Significant is the author’s choice to make all three women of different backgrounds. Isabel comes from an immigrant Latino background, Cate is the quintessential educated White person and Nuna an Inuk trying to adapt to life in the South.
Ms. Souaid’s writing and storytelling are smooth and very realistic, as are the dialogues. Each character is well-developed and likeable in their way. The men in the story are less so, especially Cate’s workmate at the university Waleed, a gay man who is way too close to Cate, texting her at all times with his issues. Even Isabel finds him (and Liam too) annoying. I quite agree with her. He adds nothing to the storyline.
Annoyances with Looking for Her
An author friend recently sent me an email about book reviewing, and I quote her here:
However, I've noticed that there is some missing and needed true criticism out there - most "reviews" these days are long summaries of the work, with very little in the way of context, deeper thought, etc. I always add critical, contextual thought if only through the lens of my own experience.
I quite agree and I had several issues with this book.
Let’s start with the cover. Who is that supposed to be? It’s not a young Inuk girl. It’s too young to be Cate, and while it could be Isabel, why put her on the cover?
Two backstories in Cate’s life2 could have been left out of the story without detracting from the main theme.
Then there is the head-scratching ending that made me wonder: did I miss a significant part of the story?
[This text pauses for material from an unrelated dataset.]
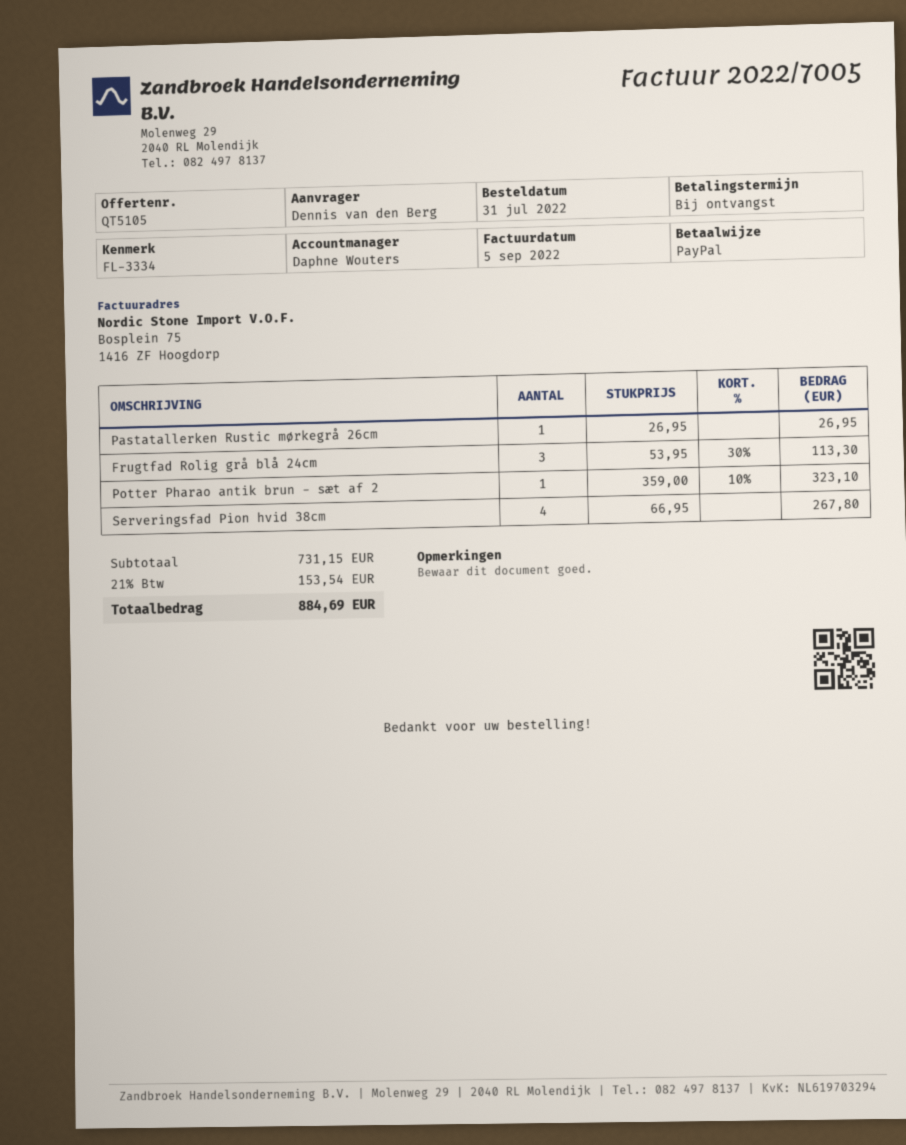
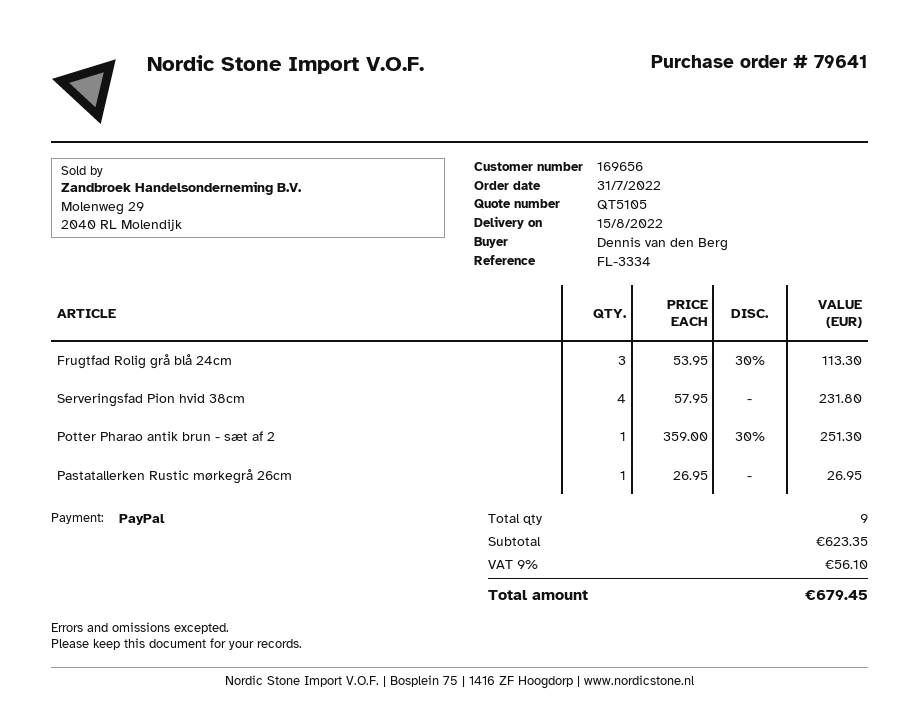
Potter Pharao antik brun - sæt af 2: 1 x 359.00 - 10% = 323.10 -> 1 x 359.00 - 30% = 251.30
Serveringsfad Pion hvid 38cm: 4 x 66.95 = 267.80 -> 4 x 57.95 = 231.80
subtotal: 731.15 -> 623.35
tax: 21% = 153.54 -> 9% = 56.10
total: 884.69 -> 679.45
So I backtracked, read and re-read the portion in question, and the significance was still obscure to me.
I would go as far as saying that tighter editing would have resulted in a much better book. Ms. Souaid’s first book suffered terribly from poor editing3 and should not have been published in its present form.
Still, Looking for Her is much better than her debut novel, and as this review was based on an Advance Reading Copy, there is the remote possibility of this book receiving some further editing.
About the Author
Carolyn Marie Souaid is a Montreal-based writer, editor, and mixed media artist who has worked extensively to build bridges between linguistic and cultural communities in Quebec, including a decades-long involvement with the Inuit. Souaid is the author of nine poetry collections and the acclaimed novel Yasmeen Haddad Loves Joanasi Maqaittik, set in the aftermath of colonization in Nunavik, where she lived and worked for three years in the 1980s.
About the Reviewer
James M. Fisher is the Editor-in-Chief of The Seaboard Review. He lives in Miramichi New Brunswick with his wife Diane, their Tabby cat Eddie and Buster the Border Collie. James works as an MRI Technologist at the Miramichi Hospital.
Book Details
Publisher : Baraka Books (Oct. 1 2024)
Language : English
Paperback : 260 pages
ISBN-10 : 177186348X
ISBN-13 : 978-1771863483
Looking for Her will be released on October 1, 2024. This review was based on an Advance Reading Copy supplied by Baraka Books in exchange for a review.
A disabled sister who took all her mother’s time and her father’s ‘second’ family.
I’m not sure who to lay the blame on for issues like this. The editor’s suggestions were ignored? The author was obstinate? Is the publisher not firm enough?